* [To do]
The entries that follow include a run beginning at the line with "- execute test" and ending at the line with "Run with otel"; restate that run word for word and leave the rest out.

※

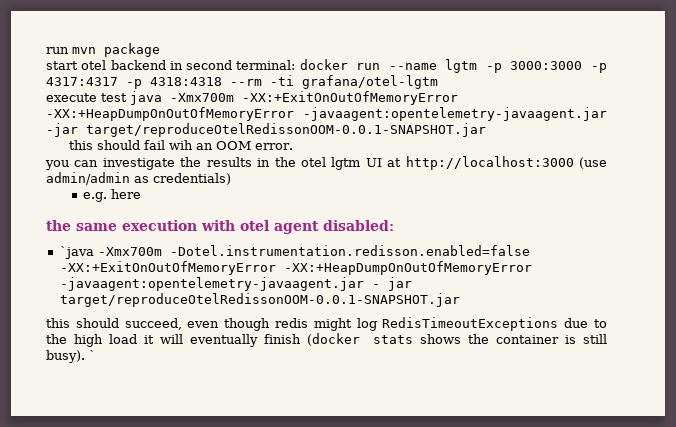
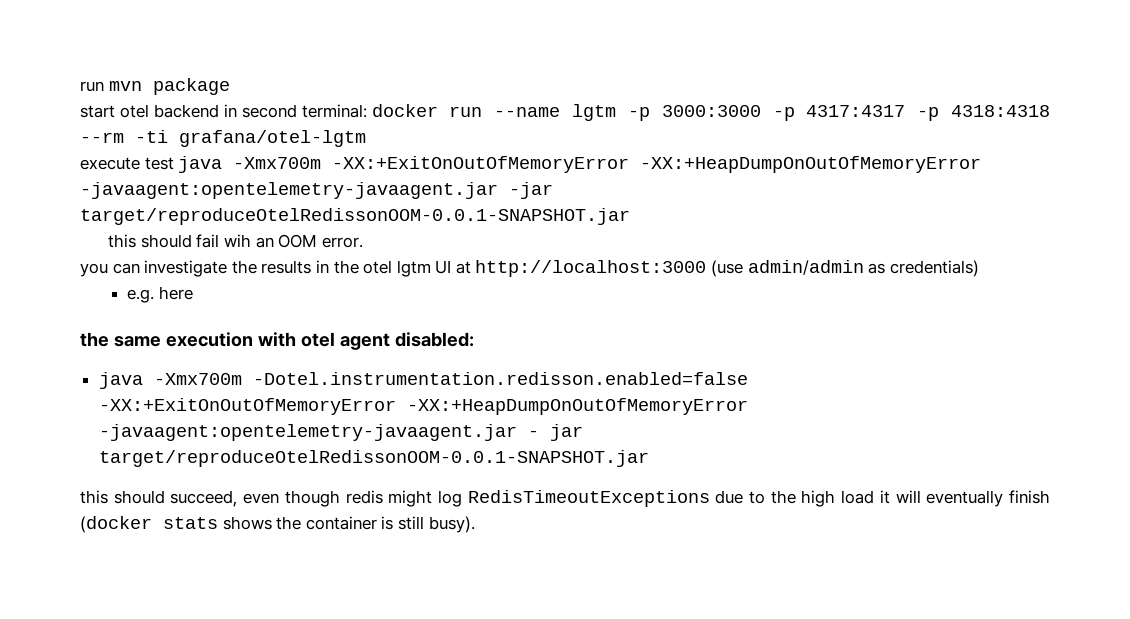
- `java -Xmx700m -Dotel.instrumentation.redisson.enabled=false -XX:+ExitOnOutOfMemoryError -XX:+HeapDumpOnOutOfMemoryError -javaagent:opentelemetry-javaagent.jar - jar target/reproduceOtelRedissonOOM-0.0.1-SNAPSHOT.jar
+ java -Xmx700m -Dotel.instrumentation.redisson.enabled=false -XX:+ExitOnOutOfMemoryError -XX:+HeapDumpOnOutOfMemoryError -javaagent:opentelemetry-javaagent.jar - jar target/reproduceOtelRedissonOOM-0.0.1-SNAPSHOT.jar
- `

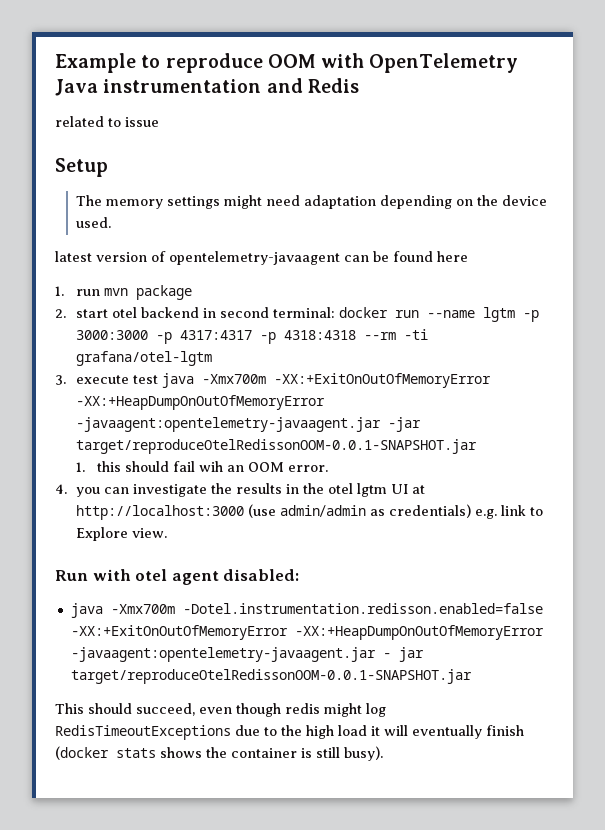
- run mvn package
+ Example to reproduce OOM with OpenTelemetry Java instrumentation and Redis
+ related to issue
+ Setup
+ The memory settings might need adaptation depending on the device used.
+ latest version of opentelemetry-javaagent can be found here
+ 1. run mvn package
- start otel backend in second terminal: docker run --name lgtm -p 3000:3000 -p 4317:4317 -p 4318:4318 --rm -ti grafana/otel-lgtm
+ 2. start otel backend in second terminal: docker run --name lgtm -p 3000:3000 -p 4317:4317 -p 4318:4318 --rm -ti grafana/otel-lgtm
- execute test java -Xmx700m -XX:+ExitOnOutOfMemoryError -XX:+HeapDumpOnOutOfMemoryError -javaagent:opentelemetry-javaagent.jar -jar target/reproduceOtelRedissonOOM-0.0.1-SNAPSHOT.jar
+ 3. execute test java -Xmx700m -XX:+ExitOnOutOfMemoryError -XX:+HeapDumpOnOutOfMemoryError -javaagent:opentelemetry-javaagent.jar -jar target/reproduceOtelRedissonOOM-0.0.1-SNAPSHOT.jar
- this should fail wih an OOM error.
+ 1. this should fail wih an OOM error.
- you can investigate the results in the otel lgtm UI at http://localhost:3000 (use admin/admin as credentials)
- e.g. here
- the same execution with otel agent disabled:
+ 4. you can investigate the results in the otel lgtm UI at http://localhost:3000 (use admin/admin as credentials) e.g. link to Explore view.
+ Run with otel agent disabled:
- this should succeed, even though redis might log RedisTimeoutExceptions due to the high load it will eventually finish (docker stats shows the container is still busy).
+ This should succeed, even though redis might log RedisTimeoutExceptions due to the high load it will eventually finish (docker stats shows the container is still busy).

※

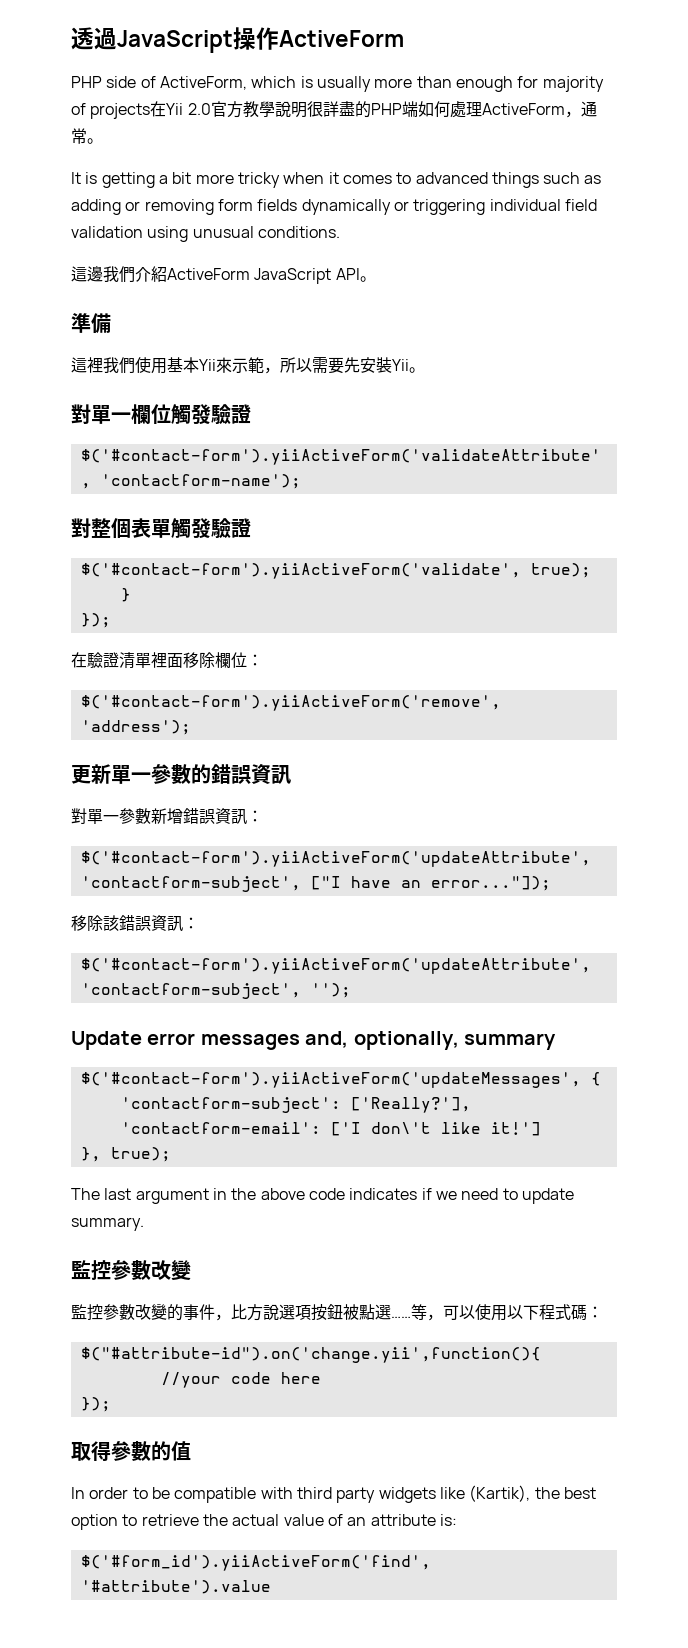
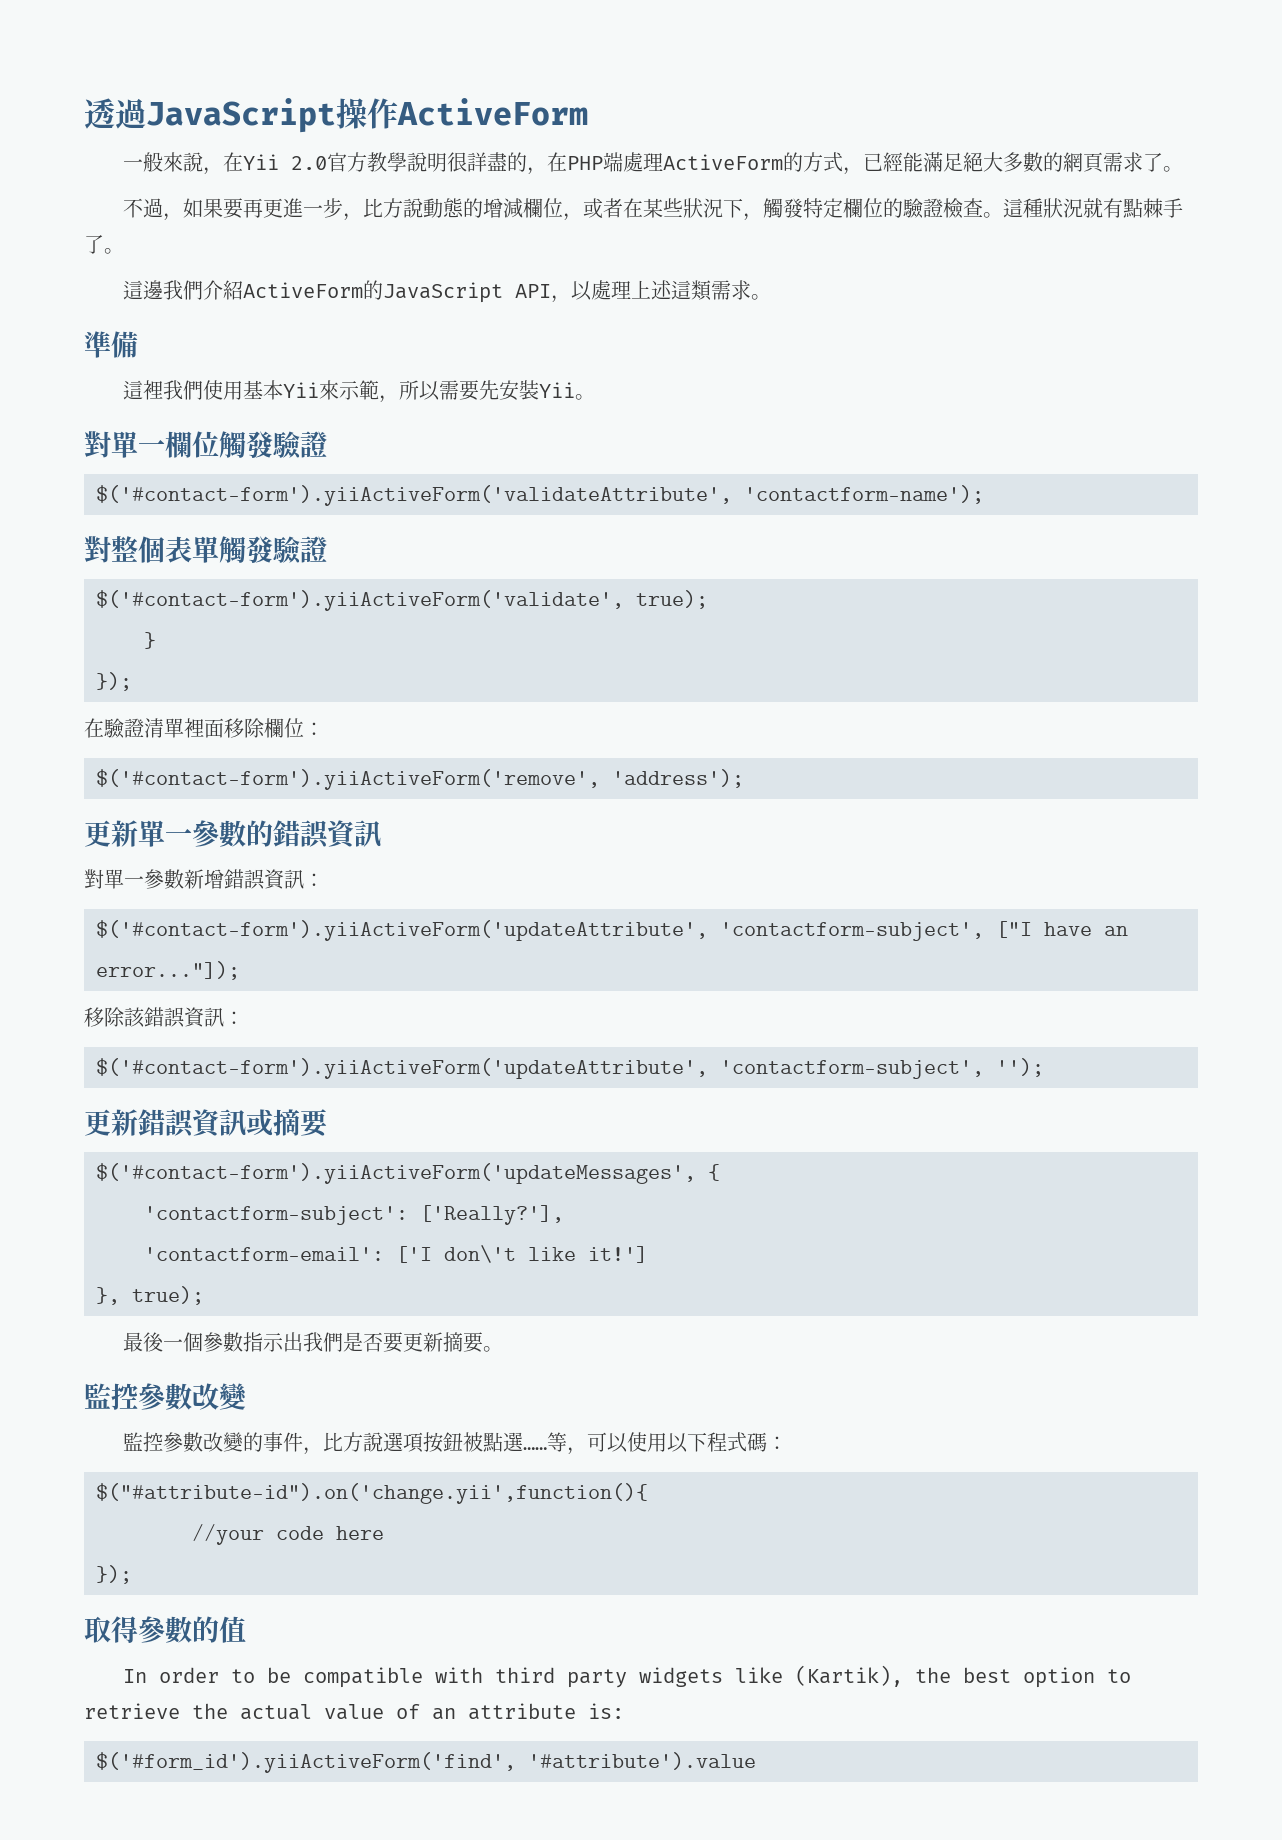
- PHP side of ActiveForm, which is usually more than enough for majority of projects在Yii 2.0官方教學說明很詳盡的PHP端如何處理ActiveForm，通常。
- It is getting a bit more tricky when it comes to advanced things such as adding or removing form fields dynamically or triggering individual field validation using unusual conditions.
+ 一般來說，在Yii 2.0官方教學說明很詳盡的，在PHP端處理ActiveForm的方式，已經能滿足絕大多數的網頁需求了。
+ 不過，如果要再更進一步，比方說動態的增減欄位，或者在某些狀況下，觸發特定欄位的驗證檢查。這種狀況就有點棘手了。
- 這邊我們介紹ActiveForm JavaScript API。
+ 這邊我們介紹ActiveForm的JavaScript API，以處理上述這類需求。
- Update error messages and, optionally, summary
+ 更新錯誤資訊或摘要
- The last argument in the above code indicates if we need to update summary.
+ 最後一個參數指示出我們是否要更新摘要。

※

* [Answer to the exercise]
- execute test java -Xmx700m -XX:+ExitOnOutOfMemoryError -XX:+HeapDumpOnOutOfMemoryError -javaagent:opentelemetry-javaagent.jar -jar target/reproduceOtelRedissonOOM-0.0.1-SNAPSHOT.jar
+ 3. execute test java -Xmx700m -XX:+ExitOnOutOfMemoryError -XX:+HeapDumpOnOutOfMemoryError -javaagent:opentelemetry-javaagent.jar -jar target/reproduceOtelRedissonOOM-0.0.1-SNAPSHOT.jar
- this should fail wih an OOM error.
+ 1. this should fail wih an OOM error.
- you can investigate the results in the otel lgtm UI at http://localhost:3000 (use admin/admin as credentials)
- e.g. here
- the same execution with otel agent disabled:
+ 4. you can investigate the results in the otel lgtm UI at http://localhost:3000 (use admin/admin as credentials) e.g. link to Explore view.
+ Run with otel agent disabled:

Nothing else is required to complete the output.